This man wants to build UFO technology for America
At the time, conspiracy theorists said it was evidence that the military had discovered UFOs and was re-engineering alien technology. The navy did not address such claims and has since let the patents lapse.
But now Salvatore Pais, 57, the aerospace engineer who invented the science behind the patents and filed them on behalf of the navy, said he was worried the Chinese were developing the same technology.

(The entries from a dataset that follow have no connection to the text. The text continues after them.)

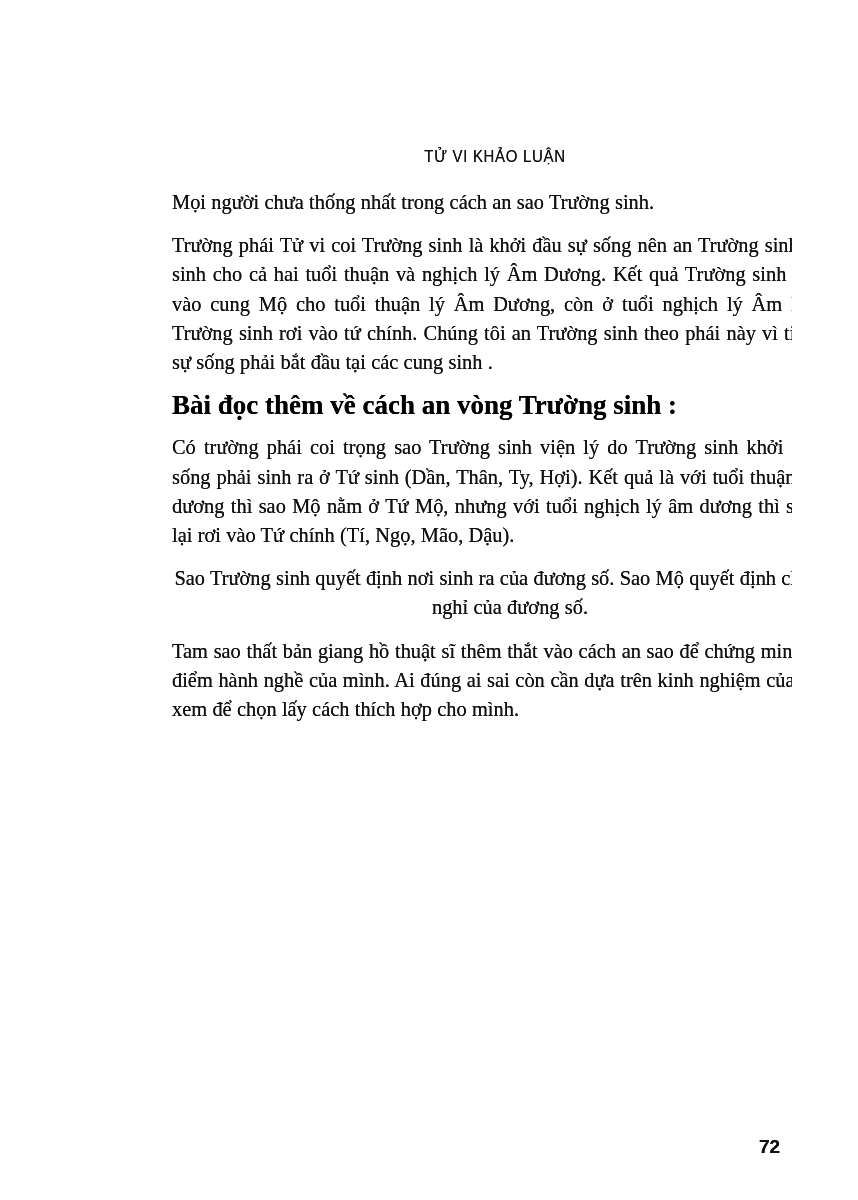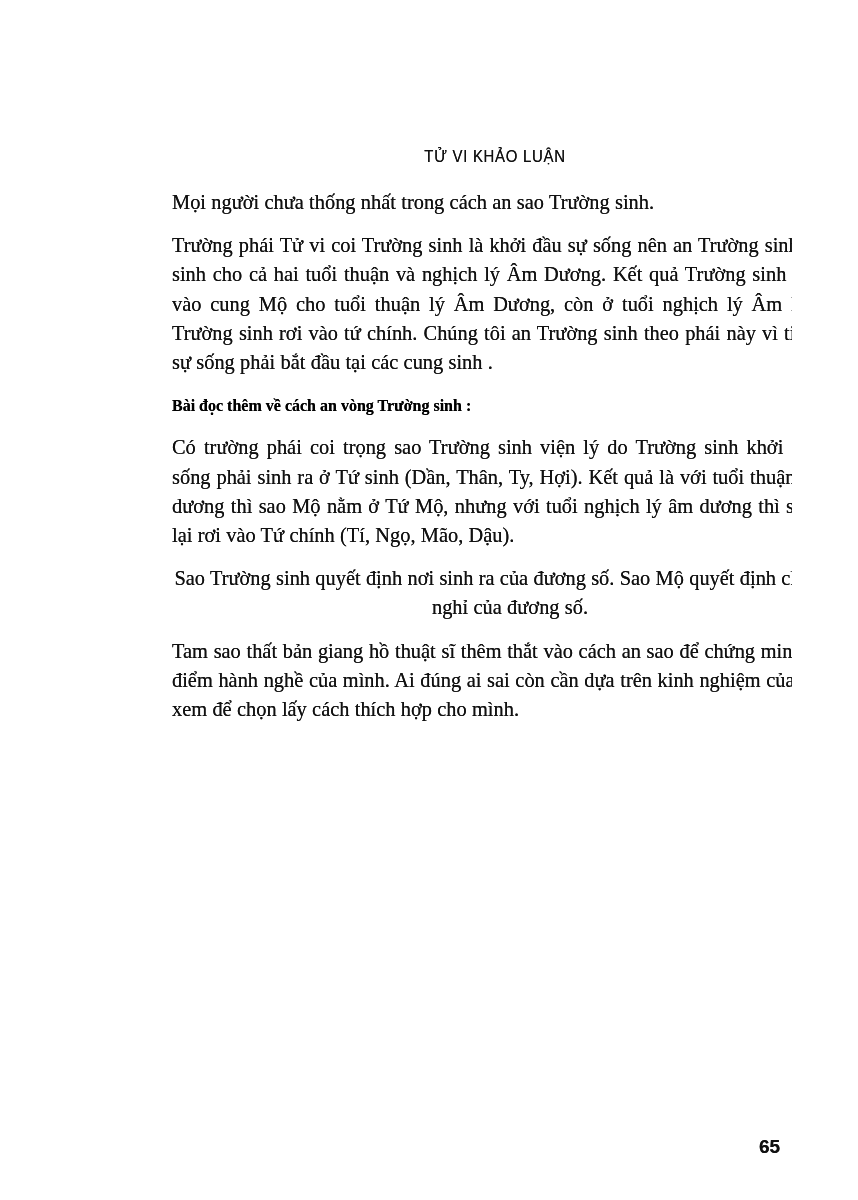--- a/index.html
+++ b/index.html
@@ -65,7 +65,7 @@
   }
 
   .heading {
-    font-size: 16px;
+    font-size: 27px;
     line-height: 29.2px;
     font-weight: 700;
     margin: 0 0 13px 0;

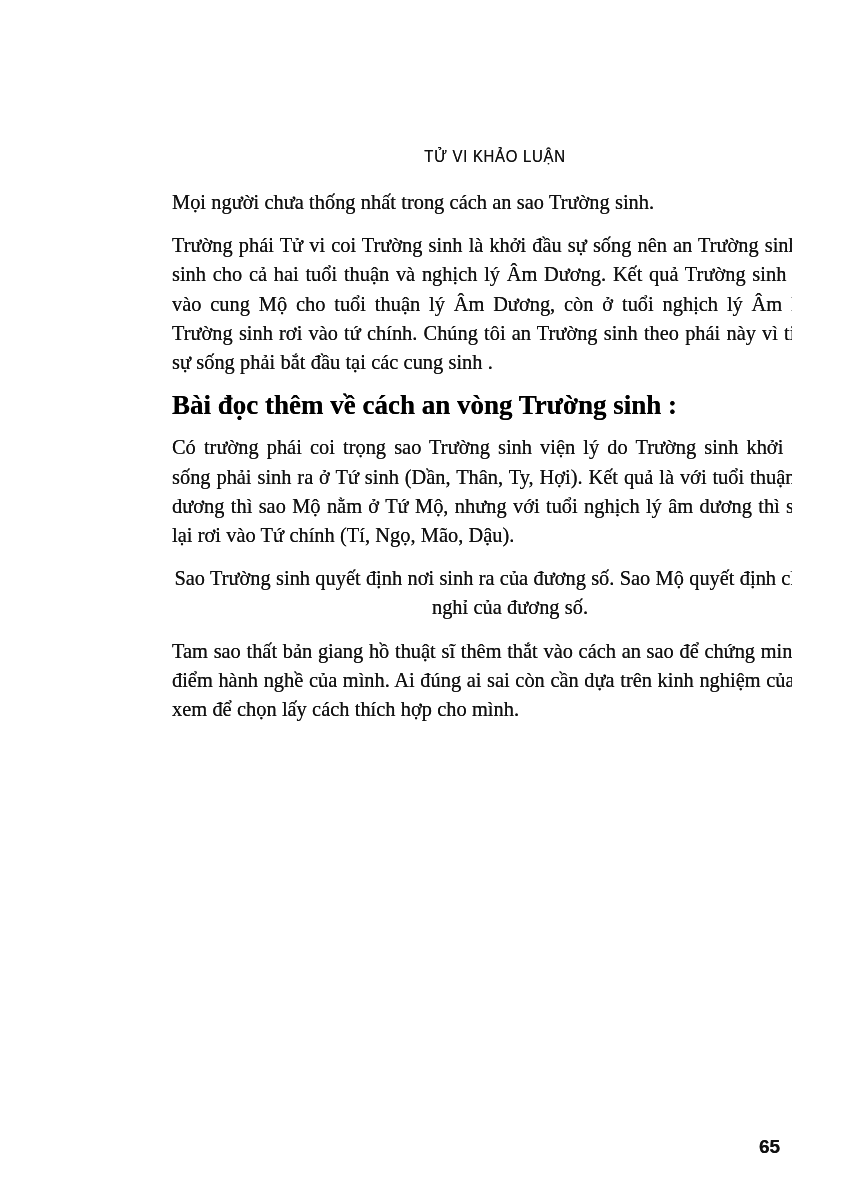--- a/index.html
+++ b/index.html
@@ -132,7 +132,7 @@
 
   </div>
 
-  <div class="folio">65</div>
+  <div class="folio">72</div>
 
   <span class="speck s1"></span>
   <span class="speck s2"></span>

He said a paper, called The Plasma Compression Fusion Device, echoes his theories, and has 'been cited greatly, some very prestigious, highly placed Chinese research. I try to sound the alarm bells. Nobody hears me. But the Chinese are the ones who are interested in it'. The paper, which was published in the journal IEEE Transactions on Plasma Science, has since been cited in at least four Chinese scientific papers from 2021 to last year, Pais said.

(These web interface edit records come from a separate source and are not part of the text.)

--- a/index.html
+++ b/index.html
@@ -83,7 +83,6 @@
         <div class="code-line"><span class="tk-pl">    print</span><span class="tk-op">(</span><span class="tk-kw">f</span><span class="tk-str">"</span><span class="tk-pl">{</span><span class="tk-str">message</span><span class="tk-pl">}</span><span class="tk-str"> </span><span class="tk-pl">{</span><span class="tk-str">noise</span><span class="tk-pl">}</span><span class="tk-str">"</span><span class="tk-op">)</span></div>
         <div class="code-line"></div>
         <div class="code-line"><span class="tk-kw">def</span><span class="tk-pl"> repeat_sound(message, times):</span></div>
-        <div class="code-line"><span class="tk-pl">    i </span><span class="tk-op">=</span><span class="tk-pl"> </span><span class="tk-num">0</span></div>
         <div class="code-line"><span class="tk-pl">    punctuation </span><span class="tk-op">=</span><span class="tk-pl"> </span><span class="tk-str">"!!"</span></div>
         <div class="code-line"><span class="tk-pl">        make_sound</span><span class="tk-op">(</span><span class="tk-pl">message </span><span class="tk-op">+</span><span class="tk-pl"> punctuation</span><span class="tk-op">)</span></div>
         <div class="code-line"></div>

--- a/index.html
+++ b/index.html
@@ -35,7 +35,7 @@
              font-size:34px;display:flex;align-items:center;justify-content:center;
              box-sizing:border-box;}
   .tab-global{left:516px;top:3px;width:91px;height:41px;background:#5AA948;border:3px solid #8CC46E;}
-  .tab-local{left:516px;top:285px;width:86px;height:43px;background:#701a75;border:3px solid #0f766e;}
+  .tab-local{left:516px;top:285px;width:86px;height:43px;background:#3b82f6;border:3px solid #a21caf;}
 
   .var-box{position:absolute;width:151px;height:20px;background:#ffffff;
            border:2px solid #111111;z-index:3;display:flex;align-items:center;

In 2017, the chief technical officer of the Naval Aviation Enterprise, James Sheehy, wrote a letter to patent examiners claiming that the Chinese were already 'investing significantly' in these technologies.
Several physicists have said Pais's work has elements of pseudoscience, and mainstream publications still refuse to publish him. But while he admits that the funding of his work is 'at a standstill', he says that 'no one has shown my equations are incorrect'.
Pais claims that his inventions work due to extremely high electromagnetic energy fluxes, achieved through acceleration, vibration or spin of an equilibrium — and are enabled by forces he describes as the 'Pais Effect' and the 'Superforce'.
'The experiments must be conducted to prove these ideas correct to generate a non-equilibrium plasma,' Pais said. 'Under certain conditions, it will generate extremely high energy density. If indeed this is correct, the very nature of local space time, what we understand is the fundamental nature of reality, can be manipulated.'
Speaking to The Times in his capacity as a private individual rather than a member of the military, Pais said he believed aliens were real, taking the form of a 'superintelligence' that considers the human race 'an experiment'.
Pais believes that the power achievable through the 'Superforce' makes artificial superintelligence a realistic possibility — and that aliens may already possess similar technologies. Through the energy generated by his inventions, he said it was possible to create a god-like AI capable of 'reinventing the cosmos'.
The navy funded research into Pais's high-energy electromagnetic field generator (HEEMFG) to the tune of $508,000 in 2019, hoping to prove a theoretical electromagnetic field which could have applications in electronic warfare and in fuelling nuclear fusion.
Pais hopes to get more funding to prove that his ideas are correct, saying he needs more people, laboratory time and 'real timelines, real components' to prove the existence of the Pais Effect. 'This is not something that will be done in half a year,' he said. 'This is not something that will be done with, say, four or five people.'
Pais, who lives in California, still works for the US navy on everything from advanced power and environment management systems to electrical engineering projects. In private, he has worked on theories that enable spacecraft to fly and submarines to cut through water without friction. In 2015, he filed his five patents with the support of the navy and the Naval Air Warfare Centre Aircraft Division.
His 2015 patent, entitled 'Craft using an inertial mass reduction device', argued that space travel was possible by using microwave emitters which vibrate a plasma (a fourth state of matter after solid, liquid and gas) and create 'voids' in the space-time continuum. The patent for his technology was signed by the US navy.
It may seem surreal that an institution like the navy would entertain ideas of little green men, but the discussion around UFOs has become increasingly mainstream. Jon Kosloski, director of the Pentagon's air anomaly investigation unit All-Domain Anomaly Resolution Office, heads up an investigation into hundreds of possible UFO sightings.
And while President Trump says UFOs are not 'his thing', he has repeatedly sparked interest with comments, such as calling Roswell — where an alleged UFO crashed in 1947 — a 'very interesting place'. Pais has supporters among fringe podcasters like Ashton Forbes, who has 88,000 subscribers and believes his research could revolutionise physics.
Born in Romania, Pais moved with his family when he was 13 to New York City and studied at the Brooklyn Technical High School, where he received his doctorate. He says his decision to file the patents starting in 2015 came after rejections from academic publishing.
'At the time I was working for the United States navy,' he said. 'They have an invention evaluation board. They actually approved all five, which was a first, especially on such a highly controversial subject matter. But I was able to convince them.'
When contacted by The Times, the US navy declined to comment on Pais or his patents.